Mahasiswa Institut Teknologi Yogyakarta
“Guraci aku
totike, Jo’Ou malo fo binasa
Hira Guraci
aku totike, Jo’Ou Malo dadi badan binasa.”
(Emas boleh
kau cari, Tak ada Sultan kita binasa
Hilang emas
boleh ku cari, Tak ada Sultan badan binasa.)
Dolo bololo _Sastra Lisan Ternate.
Tulisan ini berangkat dari kegelisahan serta keresahan
penulis bahkan sebagian besar masyarakat
Ternate dalam melihat fenomena yang terjadi di lingkungan kesultanan Ternate.

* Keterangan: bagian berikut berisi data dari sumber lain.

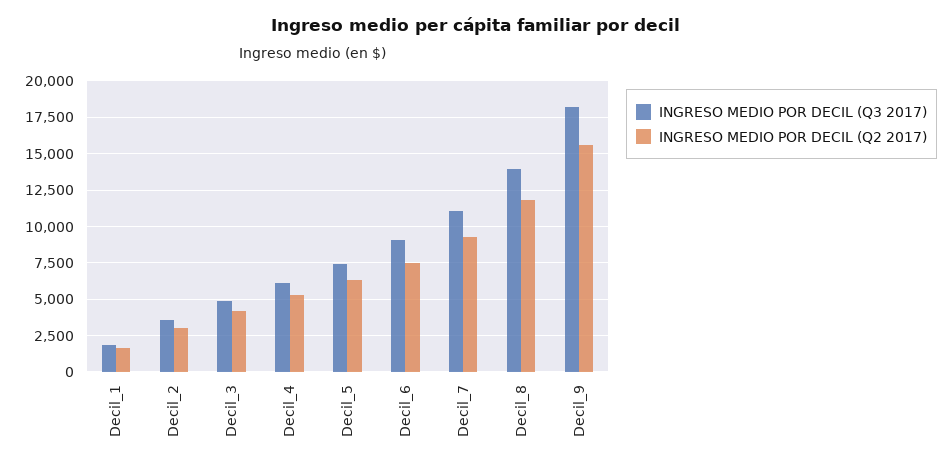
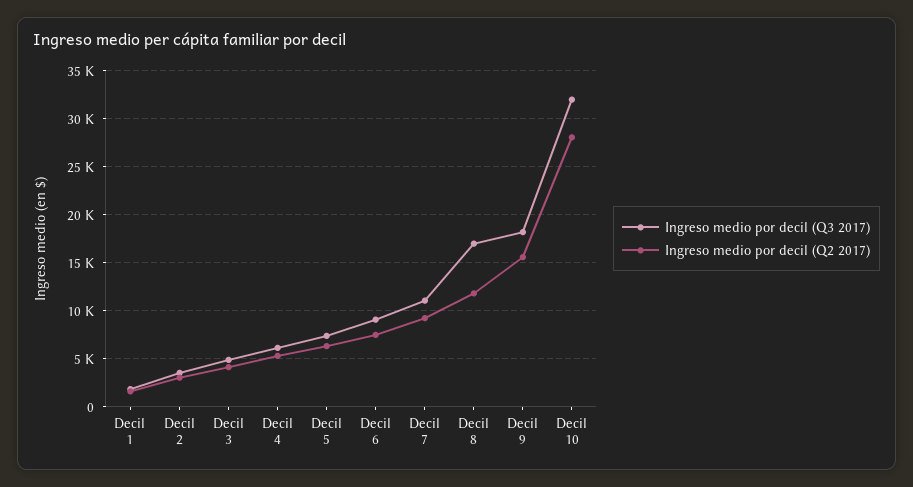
INGRESO MEDIO POR DECIL (Q3 2017), Decil_8: 14000 -> 17000
INGRESO MEDIO POR DECIL (Q3 2017), Decil 10: none -> 32000
INGRESO MEDIO POR DECIL (Q2 2017), Decil 10: none -> 28000

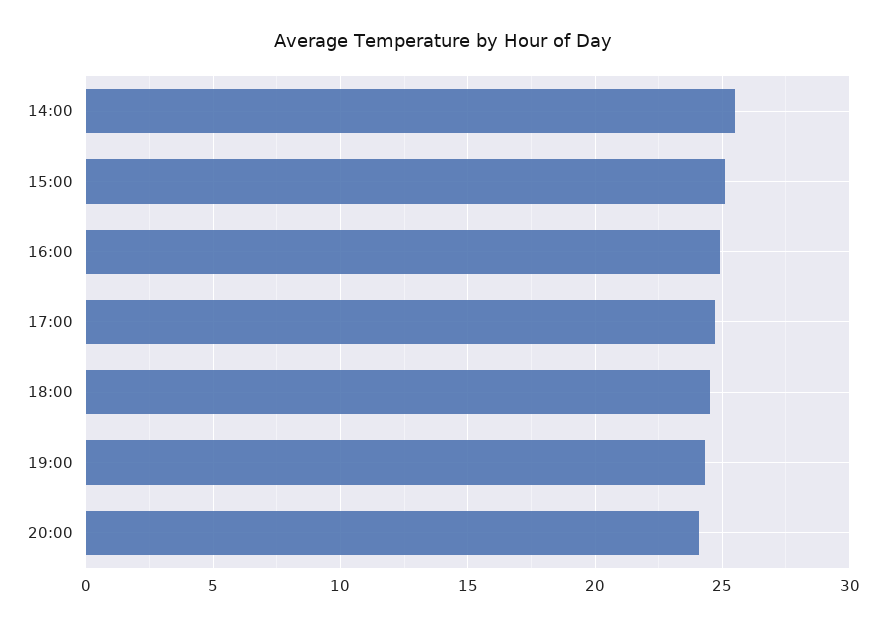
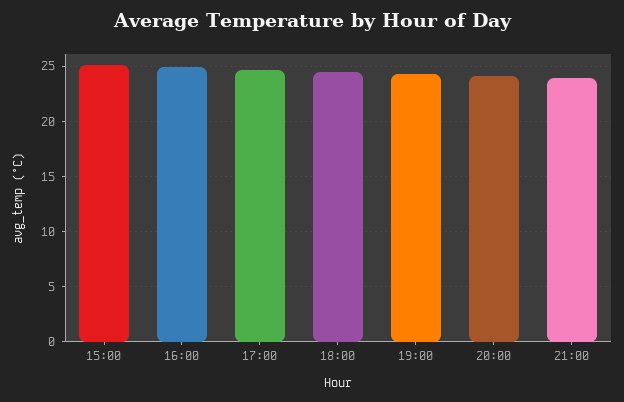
14:00: 25.5 -> none
21:00: none -> 24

Harapannya agar perangkat adat dapat menindak-lanjuti permasalahan yang terjadi
saat ini di kesultanan Ternate. Semoga melalui tulisan ini segala kegelisahan
dan keresahan dapat terwakilkan, sehingga dapat bermanfaat untuk kita semua.
***
Kesultanan Ternate sejak 19 Februari 2015, di mana
seluruh khalayak se-antero Maluku Utara mendengarkan kabar meninggalnya sultan
Ternate ke 48. Inilah yang menjadi awal dari kekosongan kekuasaan di kesultanan
Ternate. Sementara waktu berjalan telah memasuki tahun kedua paska meninggalnya
Sultan Ternate, kondisi kesultanan semakin kisruh dan berefek pada masyarakat sehingga
melahirkan pertanyaan besar dimasyarakat tentang siapakah nanti yang bakal
mengantikan Sultan Ternate ke 48 untuk melanjutkan tongkat estafet kekuasaan
selanjutnya. Kekisruhan tersebut menghasilkan sebuah polemik yang terus
bergejolak di dalam lingkungan kesultanan. Sebelumnya, pada tanggal 3
september, 2016 kesultanan Ternate sempat melakukan pemilihan Sultan yang di ikuti
oleh tiga
calon.Ketiga calon itu adalah
putra almarhum Sultan Mudaffar Sjah II, yaitu
Nulzulluddin bin Mudaffar Sjah, Firman Mudaffar Sjah dan Hidayatullah Mudaffar
Sjah. Namun langkah tersebut di tolak oleh
perangkat adat lainnya sehingga proses tersebut tidak membuahkan hasil.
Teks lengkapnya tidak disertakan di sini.